Pictures excluded, copy all of the data below exactly.
THE INPUT START
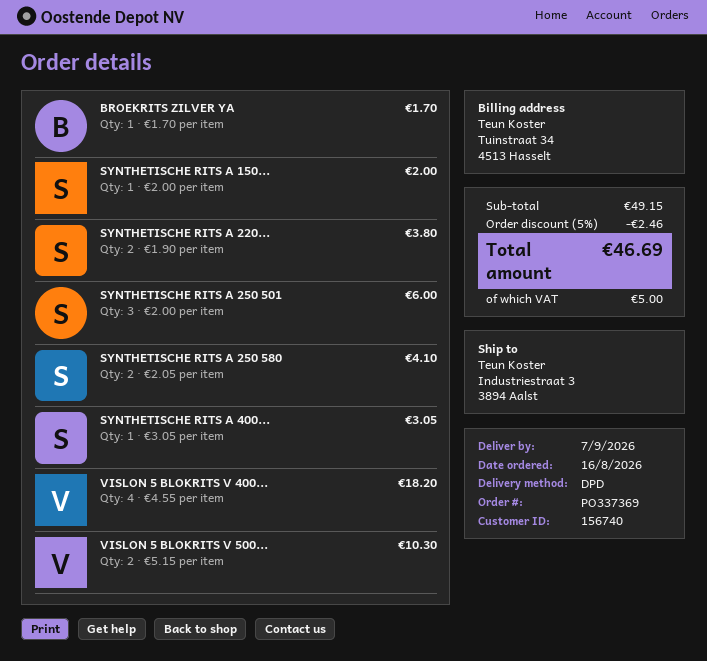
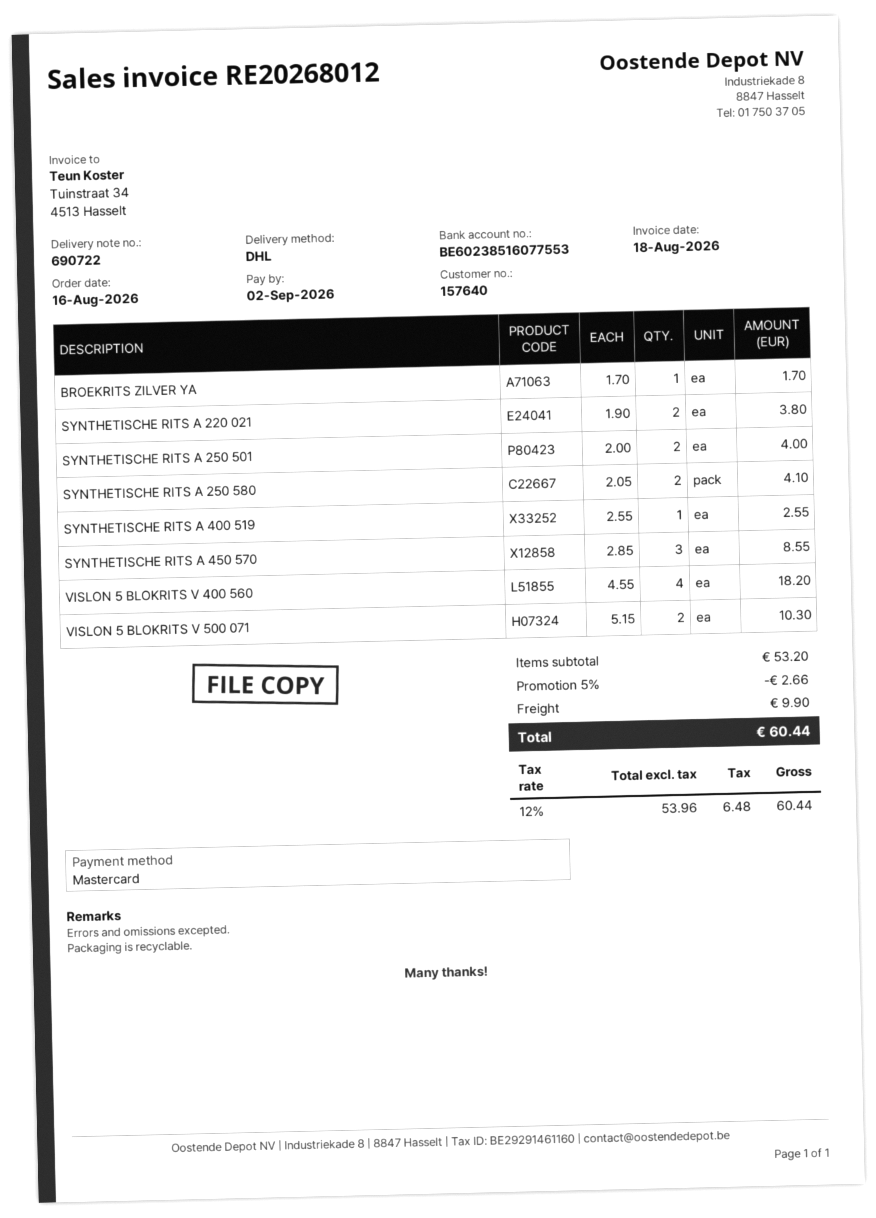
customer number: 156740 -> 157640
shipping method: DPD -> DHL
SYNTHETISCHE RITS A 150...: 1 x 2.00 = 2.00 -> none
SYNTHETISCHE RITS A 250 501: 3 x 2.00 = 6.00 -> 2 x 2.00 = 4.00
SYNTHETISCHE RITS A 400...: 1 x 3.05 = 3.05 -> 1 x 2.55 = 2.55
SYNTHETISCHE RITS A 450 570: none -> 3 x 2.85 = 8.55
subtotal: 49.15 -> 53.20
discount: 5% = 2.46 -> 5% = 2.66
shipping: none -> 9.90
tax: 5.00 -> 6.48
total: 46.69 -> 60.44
THE INPUT END
YOUR SOLUTION
customer number: 156740 -> 157640
shipping method: DPD -> DHL
SYNTHETISCHE RITS A 150...: 1 x 2.00 = 2.00 -> none
SYNTHETISCHE RITS A 250 501: 3 x 2.00 = 6.00 -> 2 x 2.00 = 4.00
SYNTHETISCHE RITS A 400...: 1 x 3.05 = 3.05 -> 1 x 2.55 = 2.55
SYNTHETISCHE RITS A 450 570: none -> 3 x 2.85 = 8.55
subtotal: 49.15 -> 53.20
discount: 5% = 2.46 -> 5% = 2.66
shipping: none -> 9.90
tax: 5.00 -> 6.48
total: 46.69 -> 60.44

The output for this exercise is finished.